Data Mesh and Fabric

Sign up to watch all Subsurface 2024 sessions

Transcript

Note: This transcript was created using speech recognition software. While it has been reviewed by human transcribers, it may contain errors.

Piethein Strengholt:

Today’s presentation is about demystifying the Medallion and Lakehouse architectures. And this is one of my favorite subjects. The Medallion and Lakehouse architectures are very popular, common. It’s also a proven pattern. It’s easy to set up. Nevertheless, it comes with many nuances. So I’m happy to guide you through. But before we dive deep into the content, let’s quickly introduce myself. So I’m the Chief Data Officer for Microsoft in the Netherlands. For three years now, I’ve been before in that role, working for ABN AMRO, where I used to be the Chief Data Architect. I think in that phase, I designed something similar to what you would call today a data mesh architecture. I’m also the author of this book, Data Management at Scale, which you see on the left. Second edition came out last year in May. And I blog post a lot also on data architecture, data management, data strategy. I recently opened a new YouTube channel, Data Pancake. So please feel free to check out. 

Medallion Architecture

On the Medallion architecture. So there are two terms I think we need to demystify first. So the Medallion architecture, well, it’s just an easy way to explain how the data should be logically managed and separated. So we use these terms like bronze, silver, and gold, hence that word Medallion. But honestly, I think that practice of logically organizing and managing your data in separate layers isn’t really new. So I found this picture recently also on LinkedIn. And I think it was kind of nice also to put it in here. So that logically separation of managing your data, I think, dates back from the way the late 90s or 80s even, where we started working with data warehouses. And on that, so when we look at data warehouses, this is typically what we see. So we see on the left, source systems, the data there often is typically complex in its nature, in its structure. There might be business logic encapsulated. We use these systems for transactional purposes. And then we sort the data into our data warehousing architecture. So either via an intermediate layer, could be an operational data store, for instance. We bring that data to a staging layer, which is often a low-cost search environment. Think about a file store or a low-cost relational database management system. And then next, we bring it into the data warehousing environment. So first, we have an integration layer, where we integrate, combine, and unify all of the data. Typically, we use metadata also for describing that data, maybe for invoking the transformation pipelines. And after we have integrated, unified, corrected all of that data, we bring it to the next layer. So these are our data marks for consuming the data on the right-hand side, typically in this data warehousing architecture with reporting tools. 

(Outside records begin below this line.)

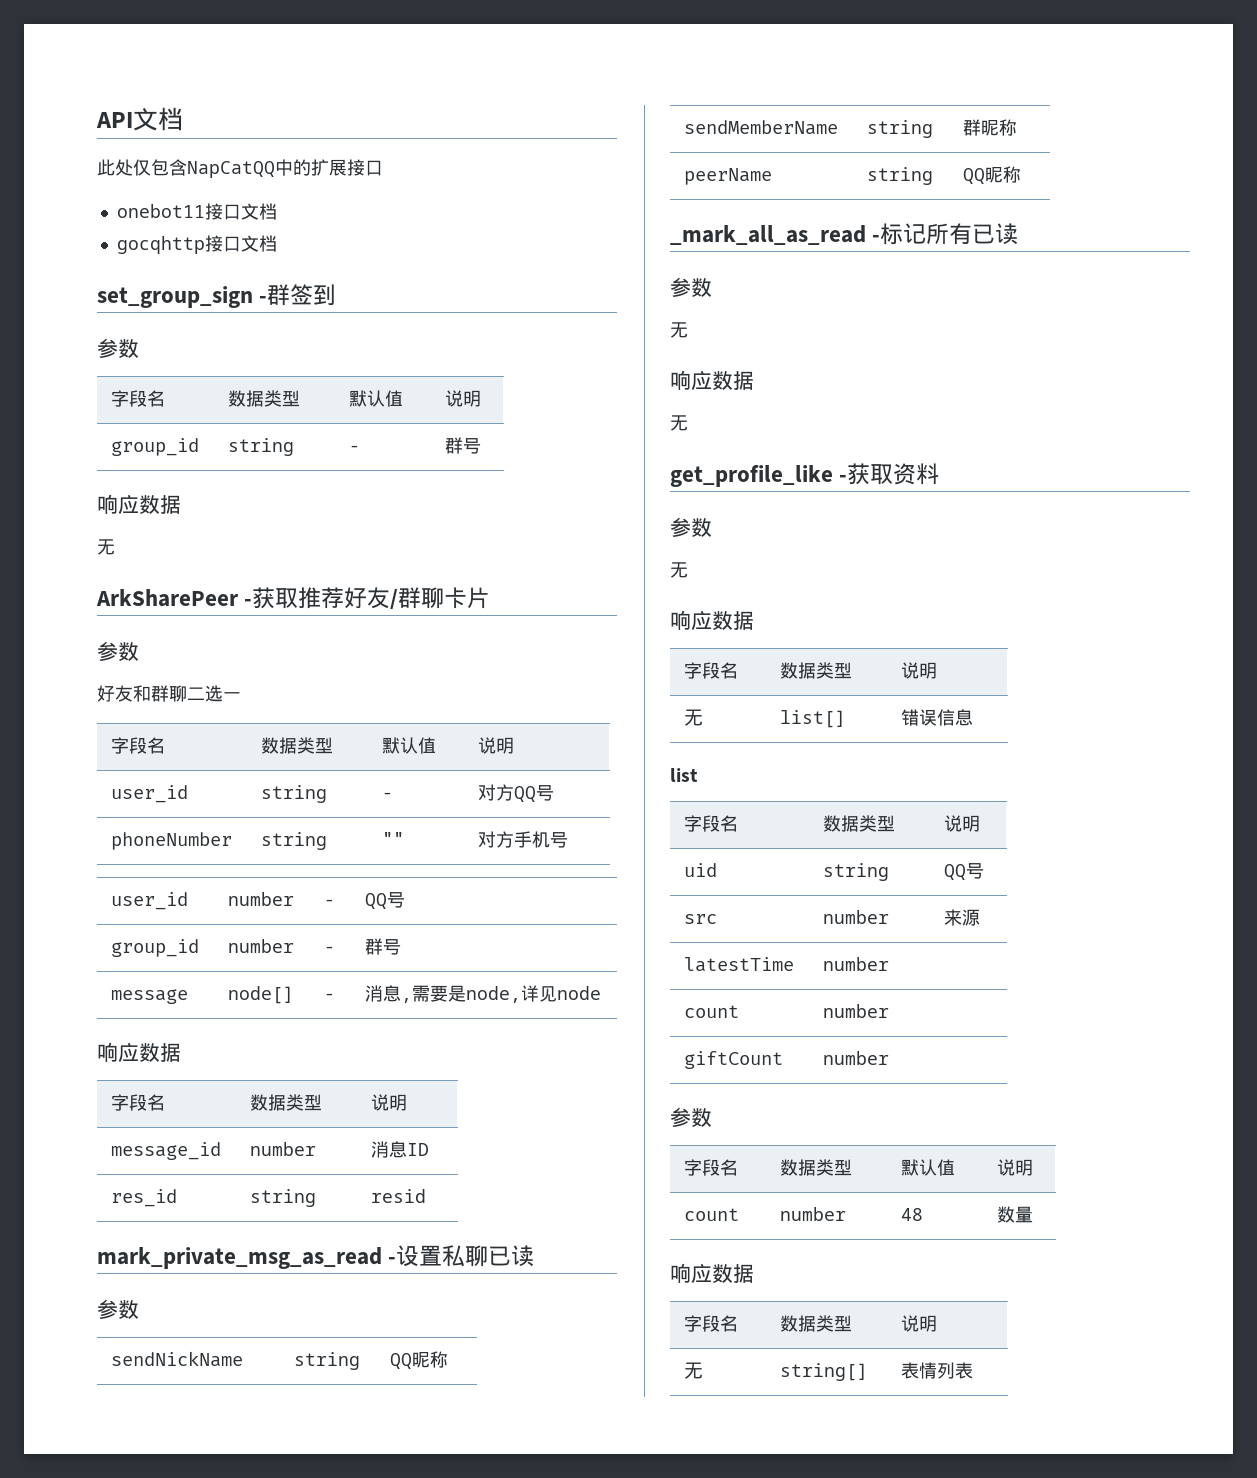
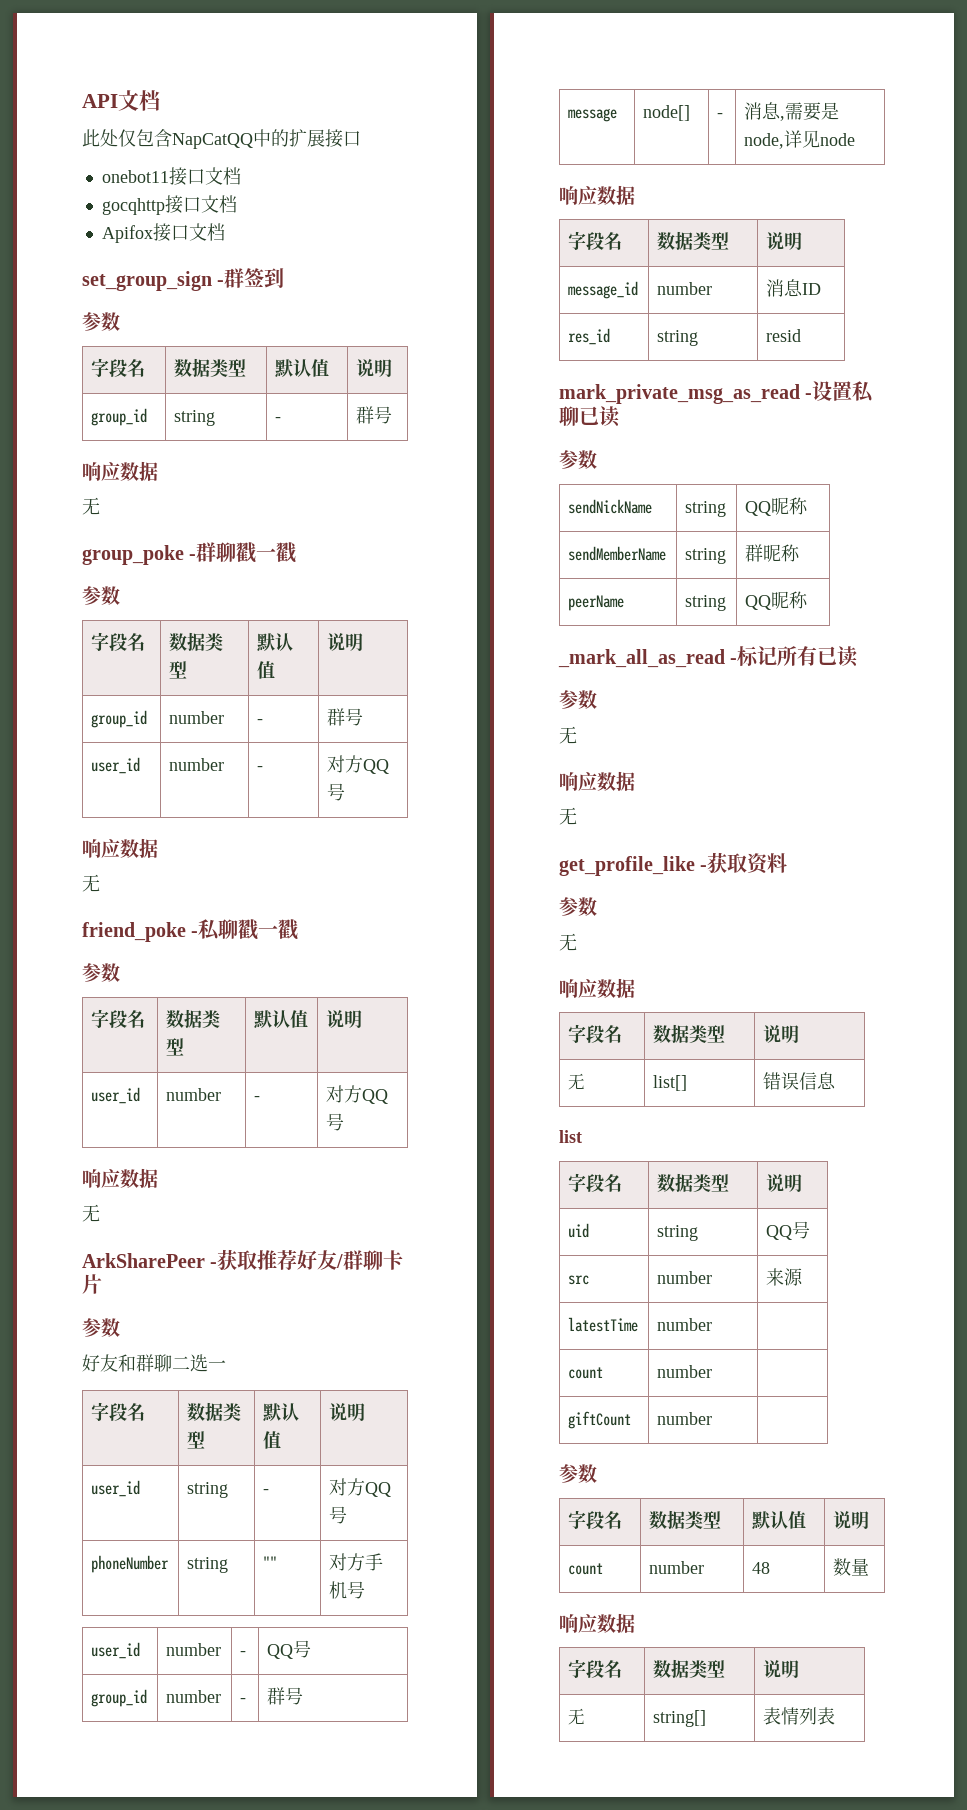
+ Apifox接口文档
+ group_poke -群聊戳一戳
+ 参数
+ 字段名 | 数据类型 | 默认值 | 说明
+ group_id | number | - | 群号
+ user_id | number | - | 对方QQ号
+ 响应数据
+ 无
+ friend_poke -私聊戳一戳
+ 参数
+ 字段名 | 数据类型 | 默认值 | 说明
+ user_id | number | - | 对方QQ号
+ 响应数据
+ 无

And this data architecture has been there also for quite a while. The main purpose of this architecture is really consolidating, integrating data from different source systems into one central repository, which we call the data warehouse. But the decoupling of the layers always were already there. This is a best practice. That data’s back from many, many years ago. So that part isn’t really new. So then the other word, so the lake houses, and how do these differ from traditional data warehouses? And I think lake houses, in my view, they combine the benefits of that first generation warehouses, and a later, I think a second generation data lakes in which we could use low cost storage for storing vast volumes of data. We use a schema on read approach. We could combine even structured and unstructured data. But lake houses, in that way, they tend to combine these two different architectures. So you don’t have to have these architectures side by side separately. No, those are tightly also integrated into one more unified architecture. 

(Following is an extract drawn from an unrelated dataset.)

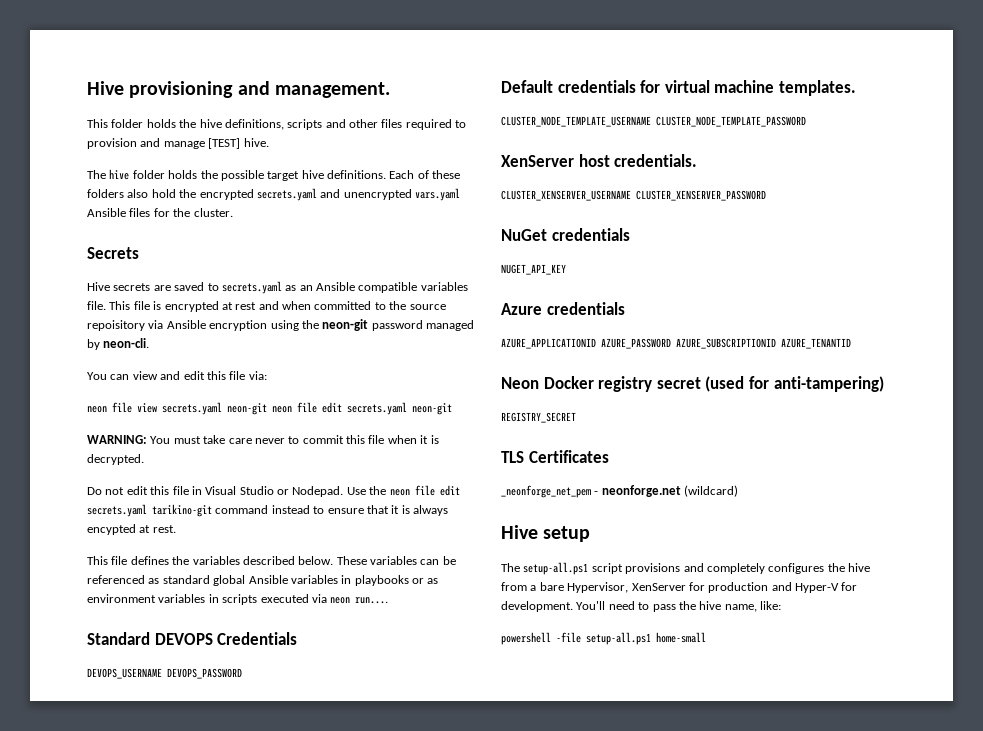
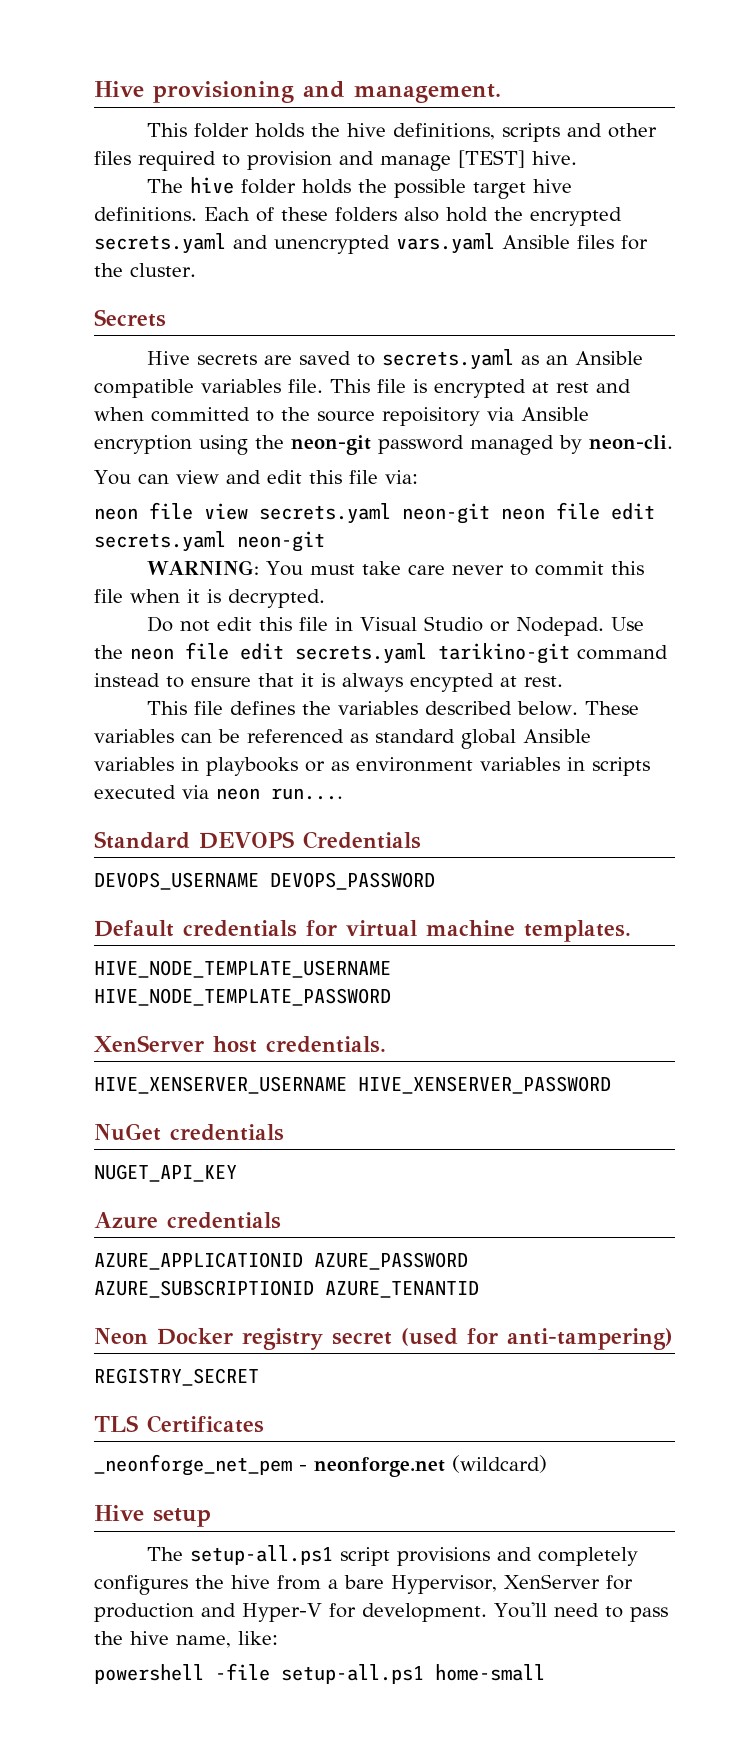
- CLUSTER_NODE_TEMPLATE_USERNAME CLUSTER_NODE_TEMPLATE_PASSWORD
+ HIVE_NODE_TEMPLATE_USERNAME HIVE_NODE_TEMPLATE_PASSWORD
- CLUSTER_XENSERVER_USERNAME CLUSTER_XENSERVER_PASSWORD
+ HIVE_XENSERVER_USERNAME HIVE_XENSERVER_PASSWORD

Also compared to the previous slide where you could maybe vary between maybe the technologies you would like to use for your staging layer or your integration layer, here in this type of architecture, everything is unified. So we have one, usually one single technology for storing all of that data. Also, typically, when I look at lake houses, we do this on the cloud. So we separate storage and compute from each other, meaning so you can independently scale up and down these architectures. Also, lake houses are a bit more open maybe to these more previous traditionally data warehouses. So often I see we use open columnar table formats. For instance, Delta Lake is a popular one. And this supports the asset transactions, which I think maps and links back to the data warehouses. But also there’s versioning, schema enforcement, evolution, also those kind of things we can bring in. And then lastly, we have an open source in-memory compute engine, so for massive data processing. And that supports Python, Scala, SQL, we can do with that, Java. And with this engine, you can also do machine learning and data science beside traditional ETL or integration of data. So lake houses, in that way, to summarize, combine the best practices, so the benefits of first-generation warehouses and the second-generation data lakes. 

How the Medallion Lakehouse Architecture Often is Presented

So when I talk to customers, so this is typically how the Medallion architecture is presented to customers. So on the left, again, so very similar to data warehouses, we have the source systems, we ingest the data first in a bronze layer, so this could be our staging layer. And from there onwards, we bring it to the silver layer, gold layer, and then yet we start consuming that data. We need to orchestrate all of that. And about those three different layers, so bronze is typically more the raw technical data, it could be a one-off or we apply some mediation between that, but it’s the unprocessed data still. 

Then typically in silver, we start to clean, filter, maybe de-duplicate, we make some lightweight corrections on that data. And then lastly, the gold layer is for the consumption, really. So we meet the functional requirements we typically see on the consuming side. So this is high level how this architecture is being presented. 

However, it’s really about the nuances, and this is more how I see things might look in practice. So yet again, we have the source systems on the left, and often I see this optionally landing area. And this makes sense, for instance, when you would like to decouple the ingestion really from the left to the right. There could be maybe a network sitting in between, or the source systems themselves would like to be in control rather than we start reading directly from the source system. So the landing zone or the landing area could be, I think, an ideal intermediate environment to store first the data on. Then second, we ingest that layer. Next, again, we have that bronze layer. And here often I see, well, we at least validated that schema. But depending on how the data is ingested, either we append that, if I append only, or we override it, or we layer that using a partition scheme with folders. For instance, often what I see when we do full extracts, we make folders using the year, month, day partitioning scheme, and we have all that raw unmodified data first sitting in our bronze layer. 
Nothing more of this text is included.